Eve is a runaway with a shadowy past. Bain and Bridgette approach her at the Starbucks where she works on the outskirts of Tuscon. The brother and sister are beautiful, sophisticated, and rich—rich beyond anything Eve can imagine. But they also seem like they’re used to getting what they want. And right now they want her.
Eve looks exactly like their cousin, Aurora, who disappeared three years ago on the night her best friend Liza died. The plan? Stage Aurora’s dramatic return, fool the family, get the money she’s due to inherit, and split it all. . . .
Eve slips easily into the role of Aurora, until Liza’s ghost appears, claiming there’s more to the story of her death than everyone thinks. Is she looking out for Eve—or does she have a nightmarish agenda of her own? And why did Aurora run away? As Eve works to unravel the mystery of what happened to the two best friends, the past continues to haunt her. She has a feeling that what she finds will shed light on her own murky roots. That is, if she lives long enough to find out.
PUBLISHERS WEEKLY
Jaffe (Rosebush) tends to focus on the interior lives of her protagonists, rather than the external events of the plot, for the pacing in her thrillers. It works with an honest character, drawing readers in as emotions unfold and deeply held fears are realized. But with an unreliable narrator like Eve Brightman/Aurora Silverton, readers are warned from the start to withhold trust. Without the page-turning tension of either emotional involvement or event, what's left is a litany of wealth and spite.

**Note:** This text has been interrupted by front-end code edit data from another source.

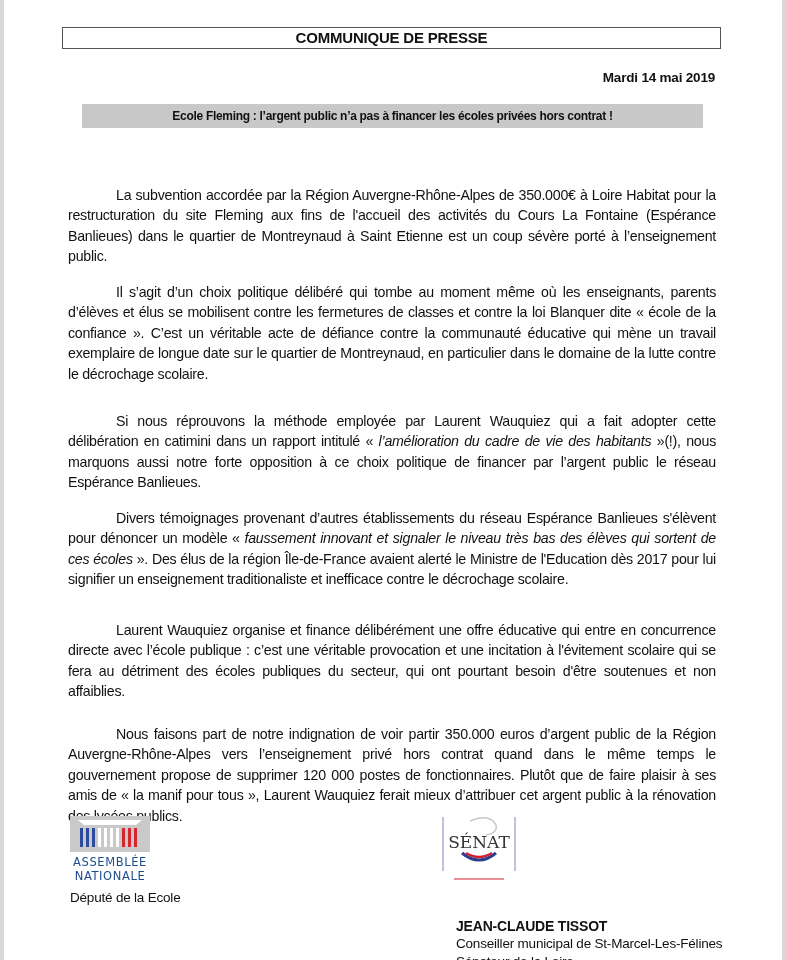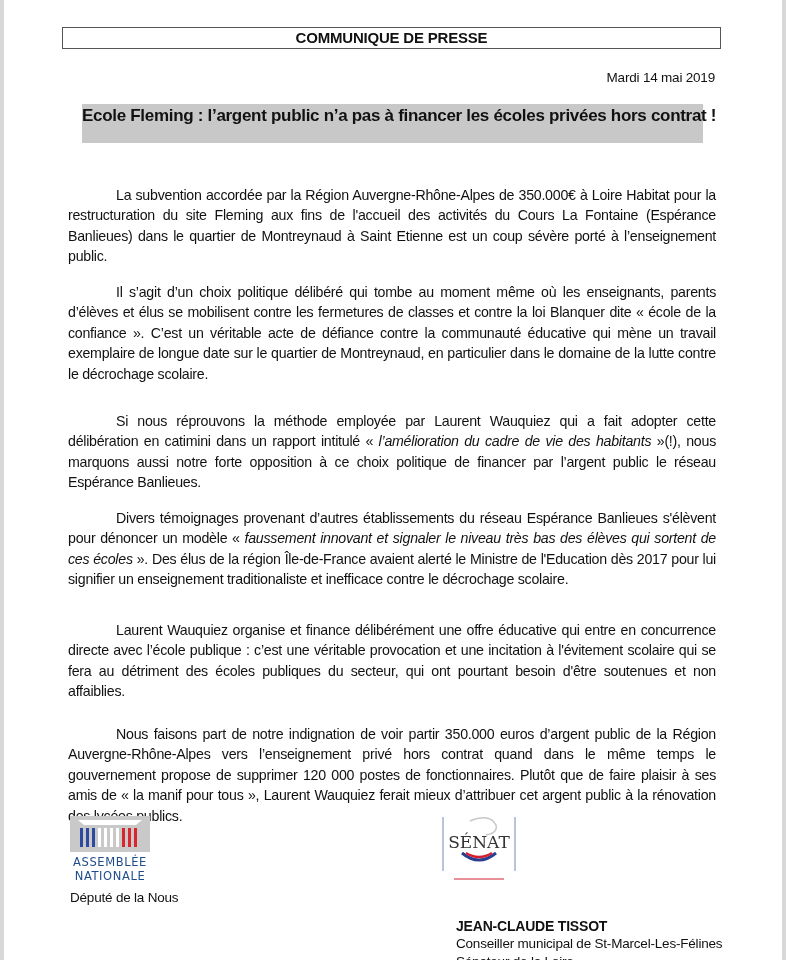--- a/index.html
+++ b/index.html
@@ -15,7 +15,7 @@
       text-align: center; font-weight: bold; font-size: 15px; line-height: 20px;
       letter-spacing: -0.2px;
     }
-    .date { position: absolute; right: 71px; top: 70px; font-size: 13.5px; letter-spacing: -0.2px; }
+    .date { position: absolute; right: 71px; top: 70px; font-size: 13.5px; letter-spacing: -0.2px; font-weight: bold; }
     .title {
       position: absolute; left: 82px; top: 104px; width: 621px; height: 39px;
       background: #c8c8c8; font-weight: bold; font-size: 17px; line-height: 24px;

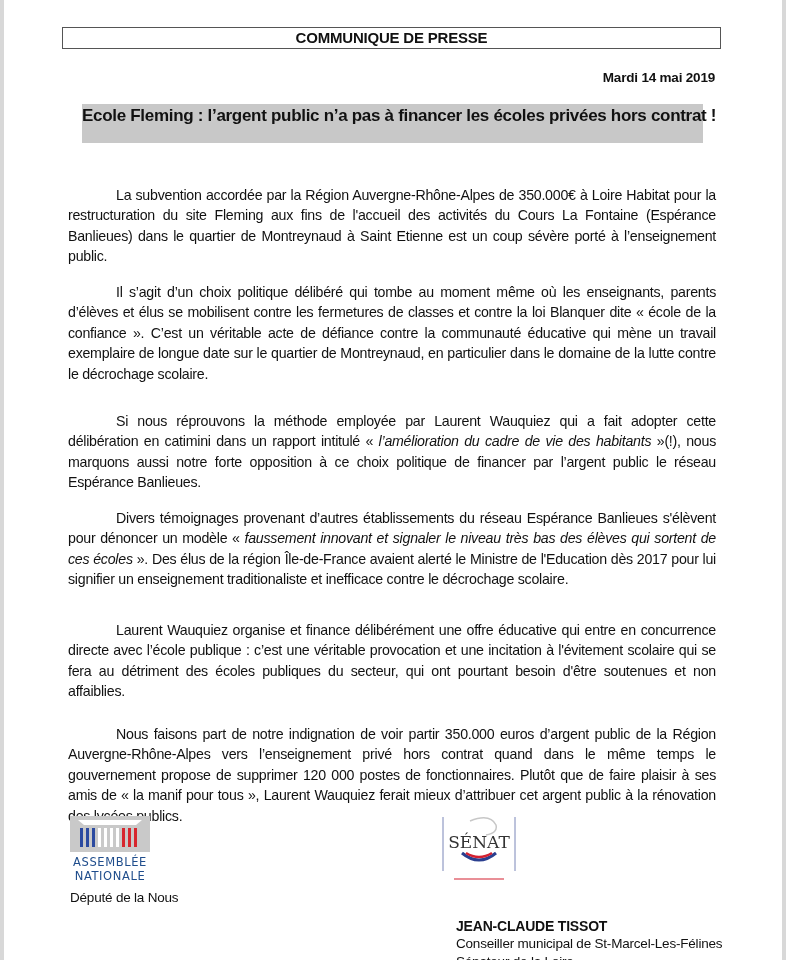--- a/index.html
+++ b/index.html
@@ -17,8 +17,8 @@
     }
     .date { position: absolute; right: 71px; top: 70px; font-size: 13.5px; letter-spacing: -0.2px; font-weight: bold; }
     .title {
-      position: absolute; left: 82px; top: 104px; width: 621px; height: 39px;
-      background: #c8c8c8; font-weight: bold; font-size: 17px; line-height: 24px;
+      position: absolute; left: 82px; top: 104px; width: 621px; height: 24px;
+      background: #c8c8c8; font-weight: bold; font-size: 12px; line-height: 24px;
       text-align: center; letter-spacing: -0.3px; white-space: nowrap;
     }
     .para {

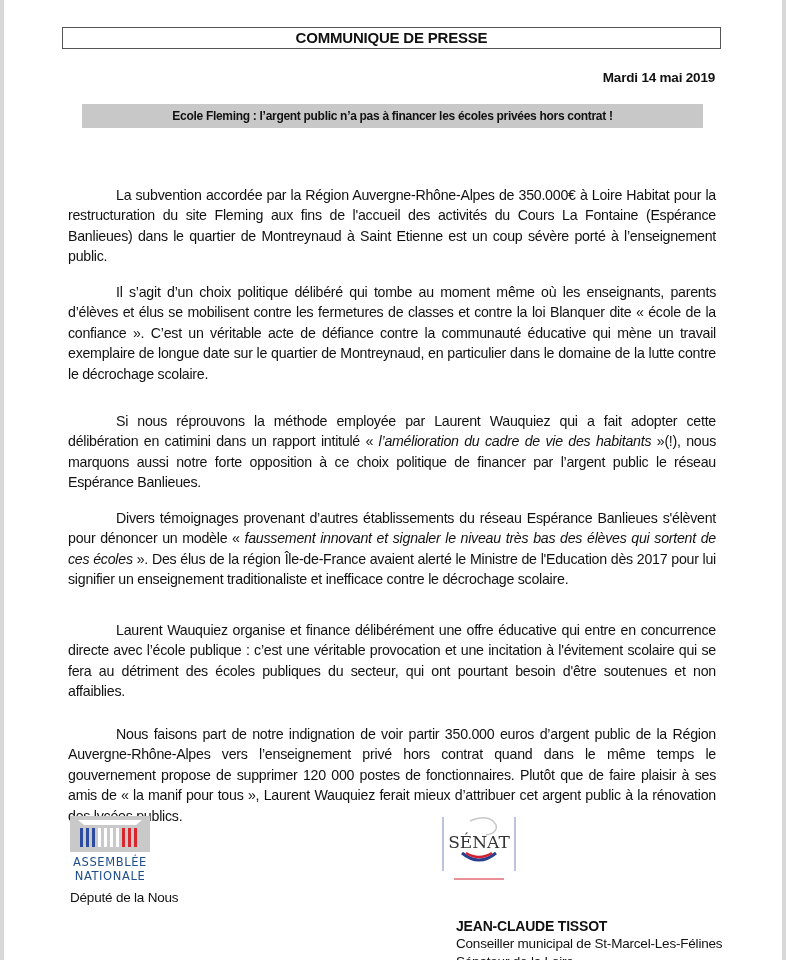--- a/index.html
+++ b/index.html
@@ -96,7 +96,7 @@
 </svg>
 
 <div class="sig sig-left">
-  <div>Député de la Nous</div>
+  <div>Député de la Ecole</div>
 </div>
 
 <div class="sig sig-right">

Living in squalor, Eve agrees to an impersonation she will pretend to be Aurora, a cousin of Bain and Bridgette Silverton who has been missing for three years, in return for a cut of Aurora's inheritance, due when she turns 18 in three months. Aurora is believed to have run away when her best friend Liza committed suicide, but no one really knows. Upon "Aurora's" dramatic return, the dire warnings of a hired medium set up the haunting that follows, with Aurora being visited by Liza's ghost, and the interdependence of money and fraud continues to the end. Ages 14 up.